------ Data to examine

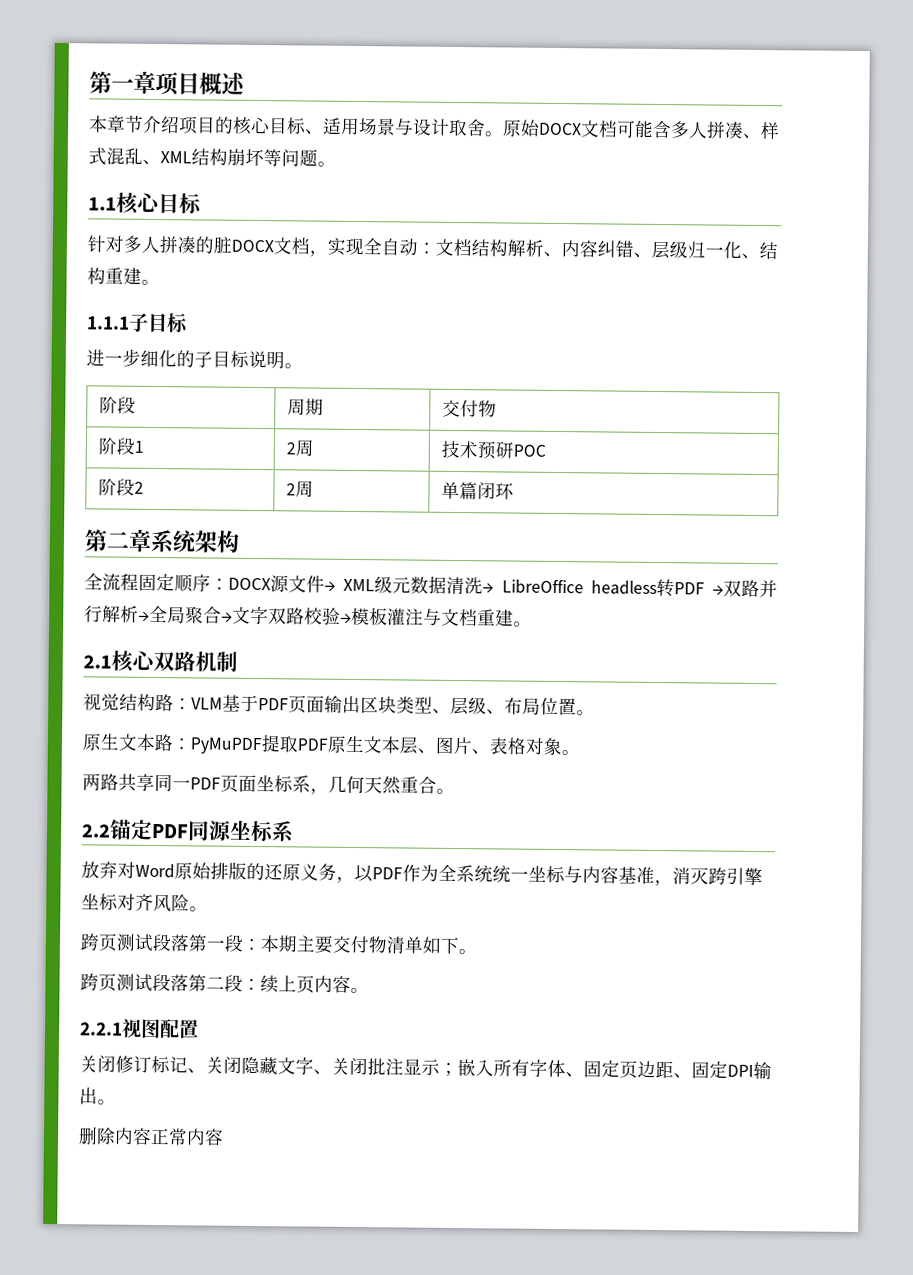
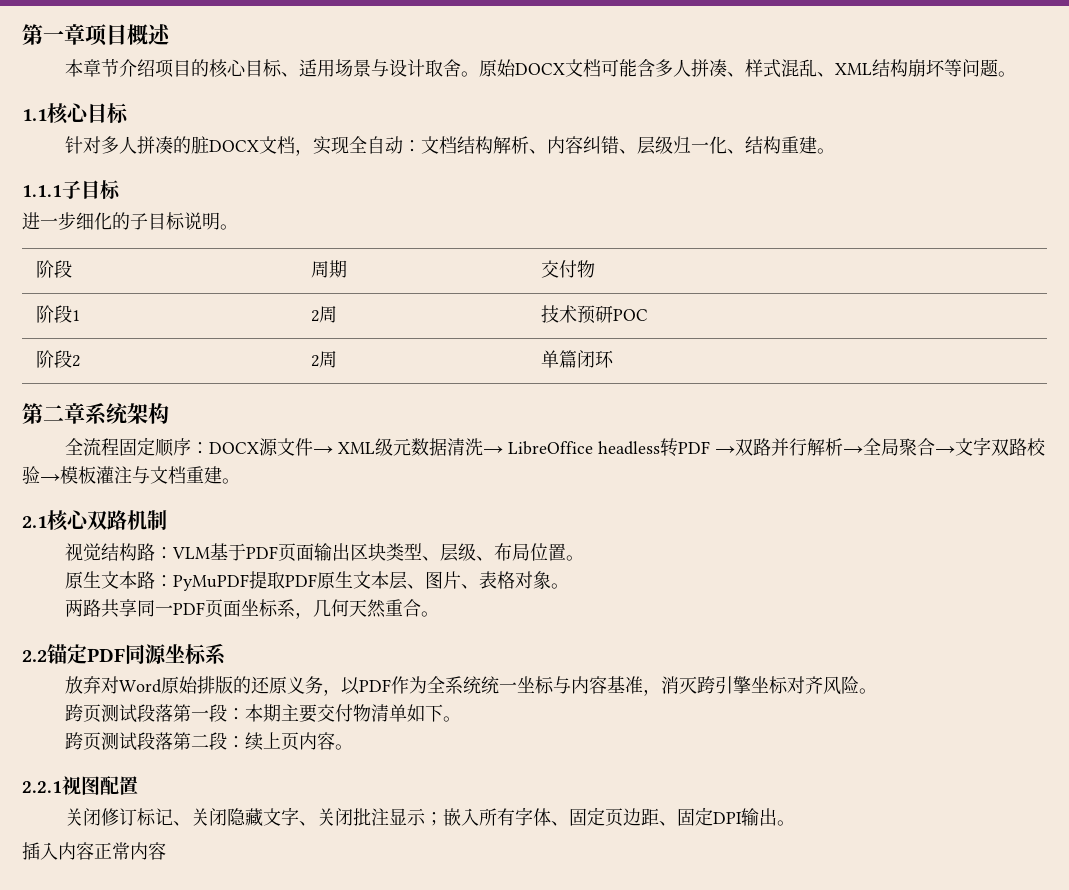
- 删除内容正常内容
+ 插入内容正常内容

------------
------ Data to examine

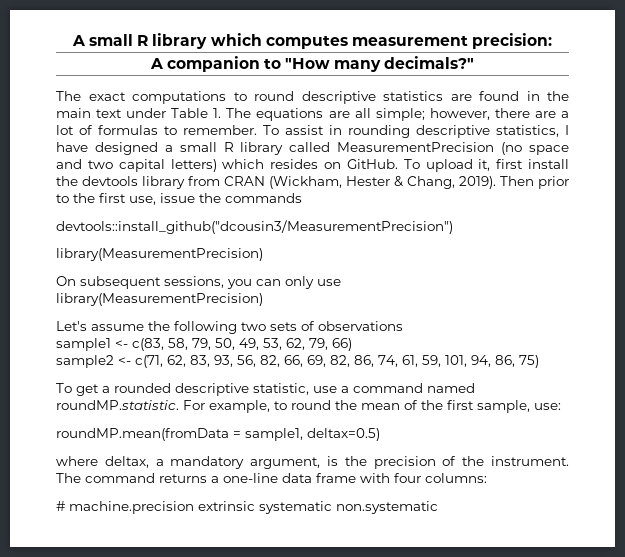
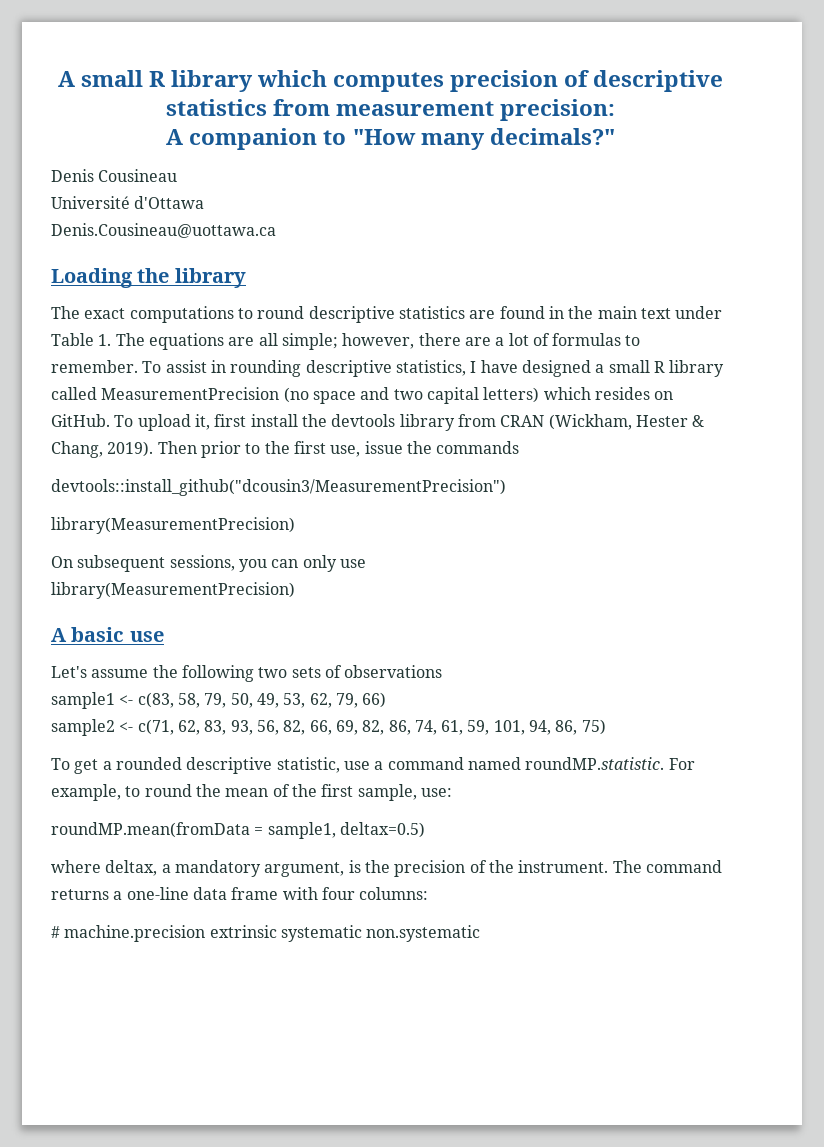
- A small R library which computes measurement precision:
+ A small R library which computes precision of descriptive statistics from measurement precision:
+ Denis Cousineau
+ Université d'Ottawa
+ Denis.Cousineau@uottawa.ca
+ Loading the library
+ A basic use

------------

_Exercise brief_
Each line of the entries above that has the word "precision" is to be copied.

_Result for this task_
- A small R library which computes measurement precision:
+ A small R library which computes precision of descriptive statistics from measurement precision:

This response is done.